**Data for review:**

>>

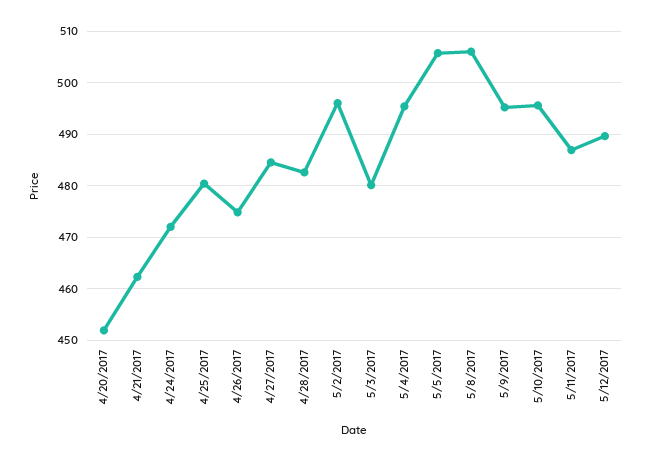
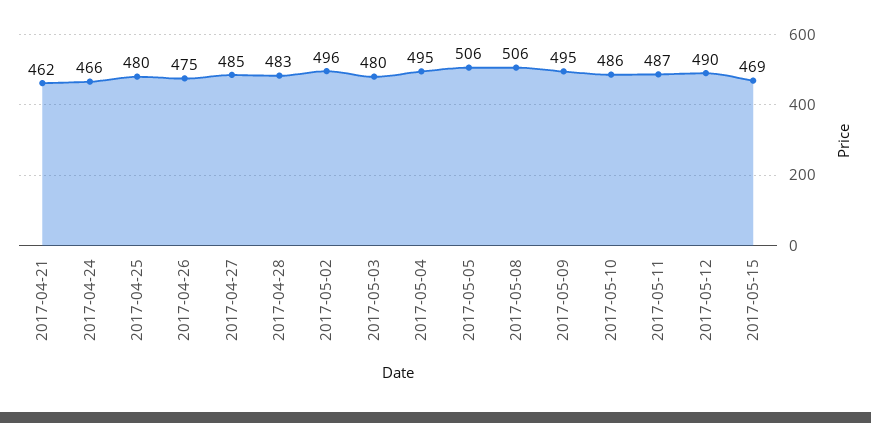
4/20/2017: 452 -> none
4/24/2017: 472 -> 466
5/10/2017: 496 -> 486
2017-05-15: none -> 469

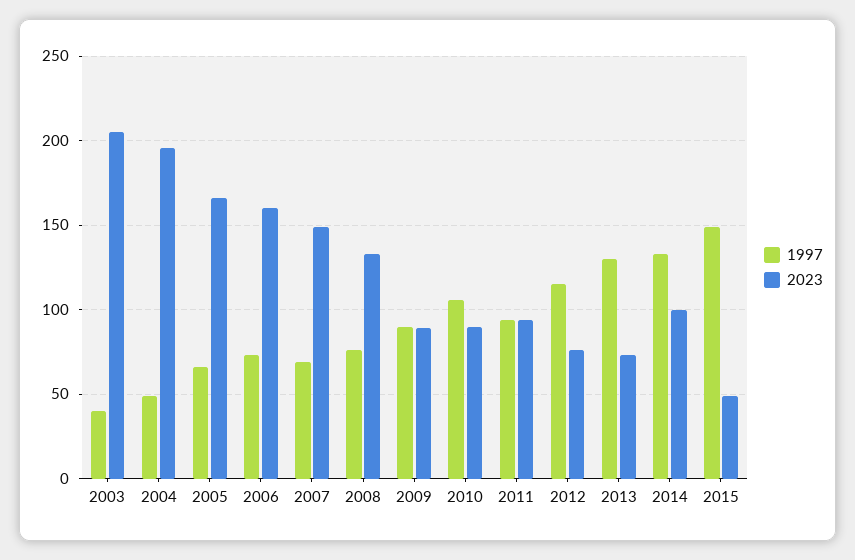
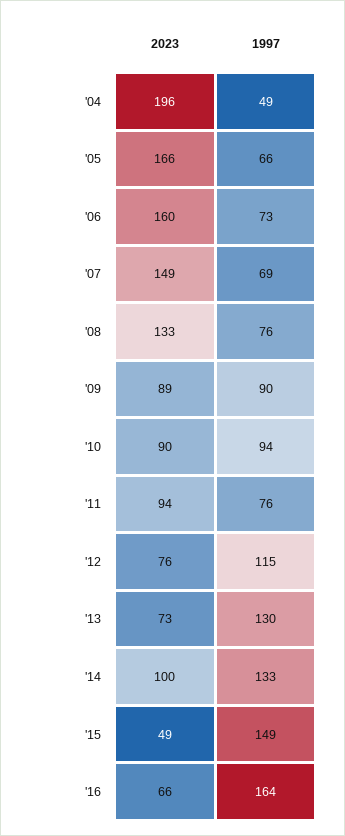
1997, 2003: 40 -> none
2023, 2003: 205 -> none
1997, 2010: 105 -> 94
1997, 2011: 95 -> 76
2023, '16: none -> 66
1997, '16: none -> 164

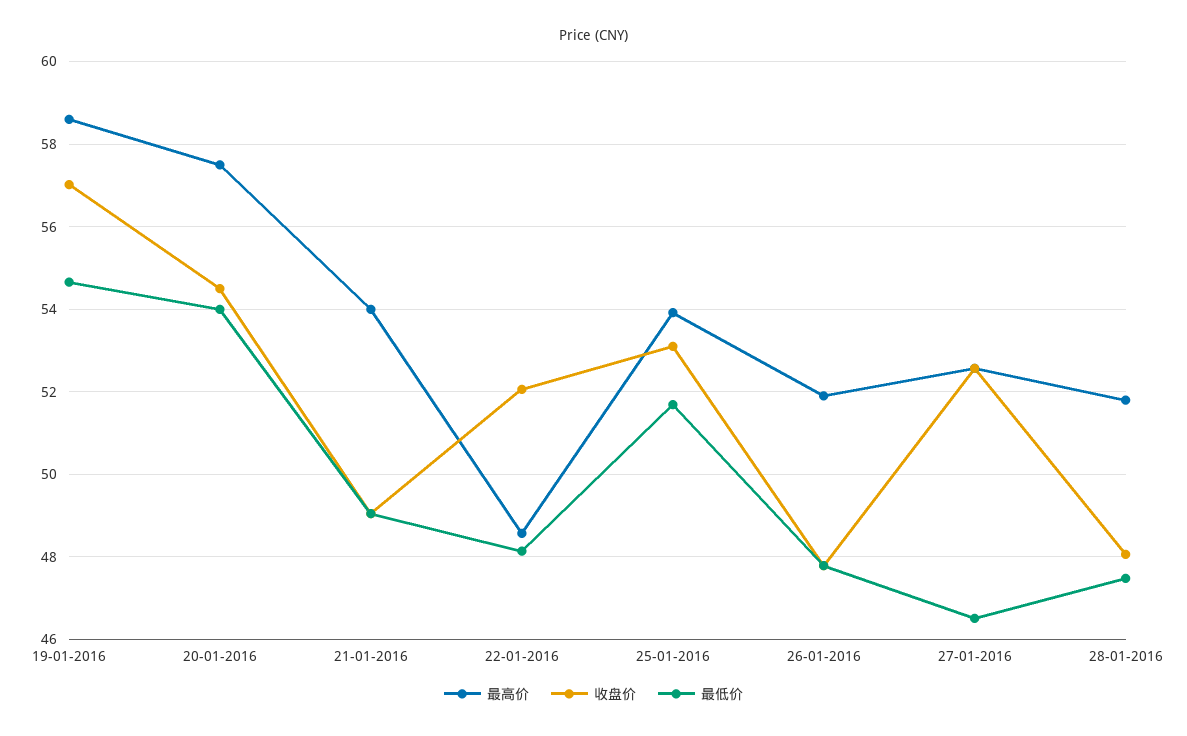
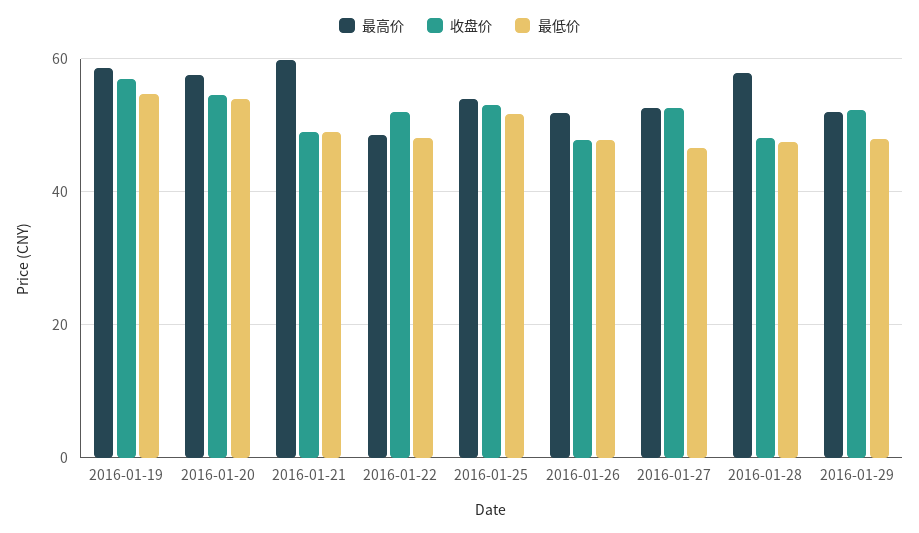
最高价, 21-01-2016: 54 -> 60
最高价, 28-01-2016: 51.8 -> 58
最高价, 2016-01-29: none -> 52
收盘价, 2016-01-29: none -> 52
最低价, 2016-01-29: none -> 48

<<
>>

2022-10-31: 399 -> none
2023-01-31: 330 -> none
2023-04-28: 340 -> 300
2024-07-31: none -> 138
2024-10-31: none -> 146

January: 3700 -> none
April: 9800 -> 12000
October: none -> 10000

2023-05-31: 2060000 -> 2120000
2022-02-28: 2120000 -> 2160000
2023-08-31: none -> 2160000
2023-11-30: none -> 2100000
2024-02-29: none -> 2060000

<<
>>

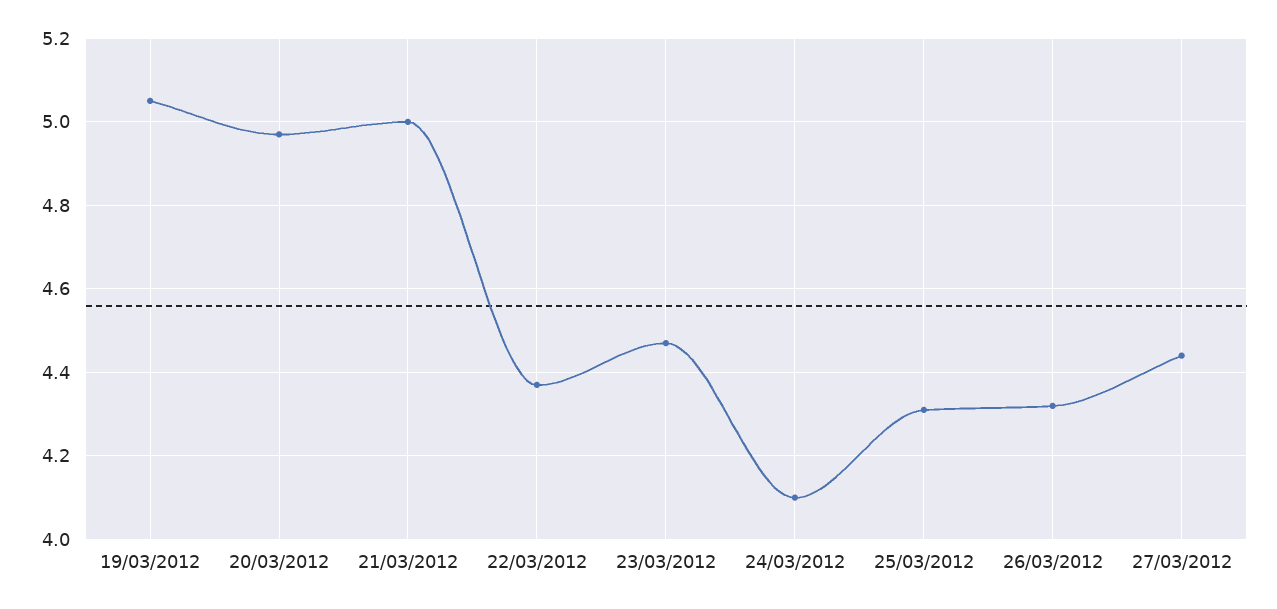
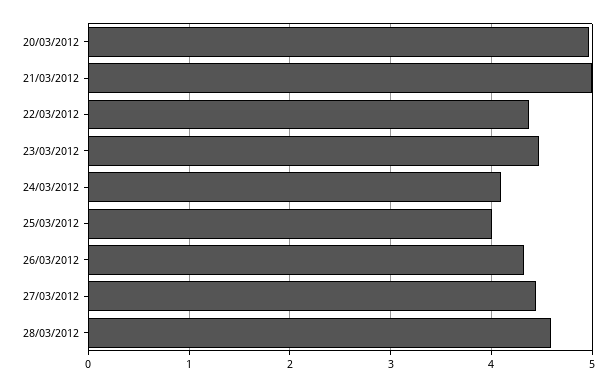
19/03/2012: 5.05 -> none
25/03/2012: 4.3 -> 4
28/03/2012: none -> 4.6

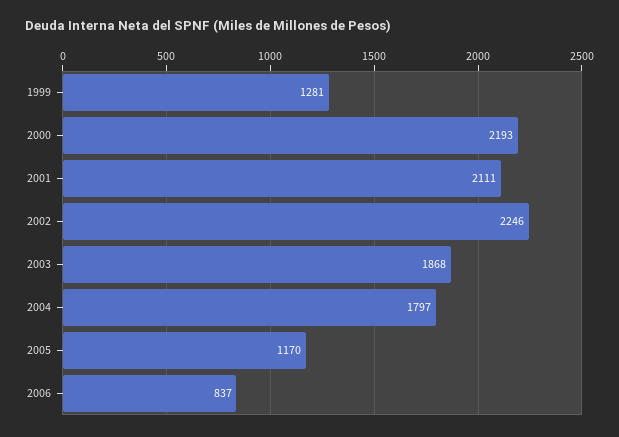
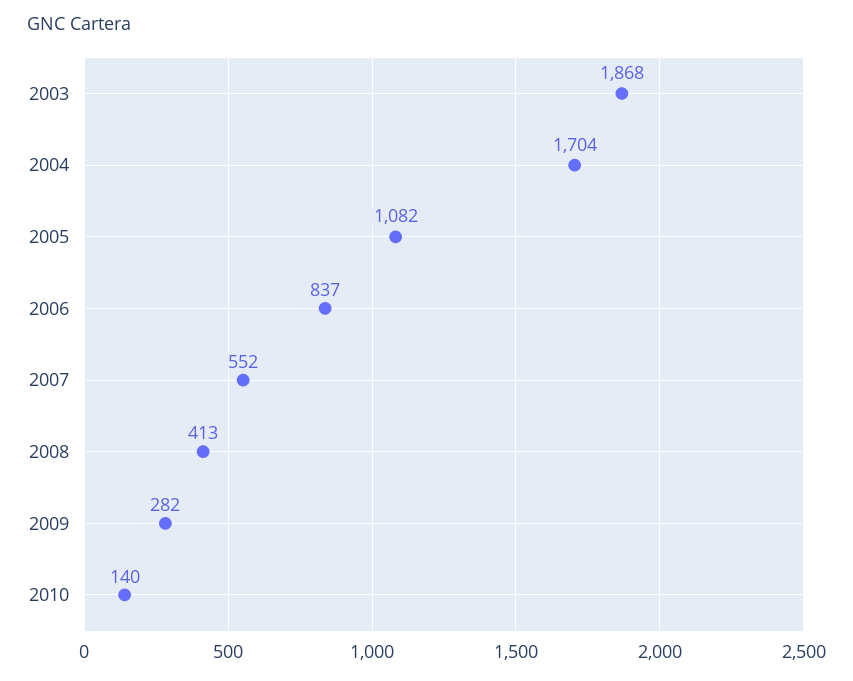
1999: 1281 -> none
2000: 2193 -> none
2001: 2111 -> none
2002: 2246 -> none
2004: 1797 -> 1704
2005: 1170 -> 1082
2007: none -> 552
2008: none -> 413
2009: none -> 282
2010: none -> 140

<<

**Task directions:**
The range runs from the line above containing "2022-02-28: 2120000 -> 2160000" to the line containing "2024-02-29: none -> 2060000", inclusive. Restate those lines word for word and no others.

**Output for this task:**
2022-02-28: 2120000 -> 2160000
2023-08-31: none -> 2160000
2023-11-30: none -> 2100000
2024-02-29: none -> 2060000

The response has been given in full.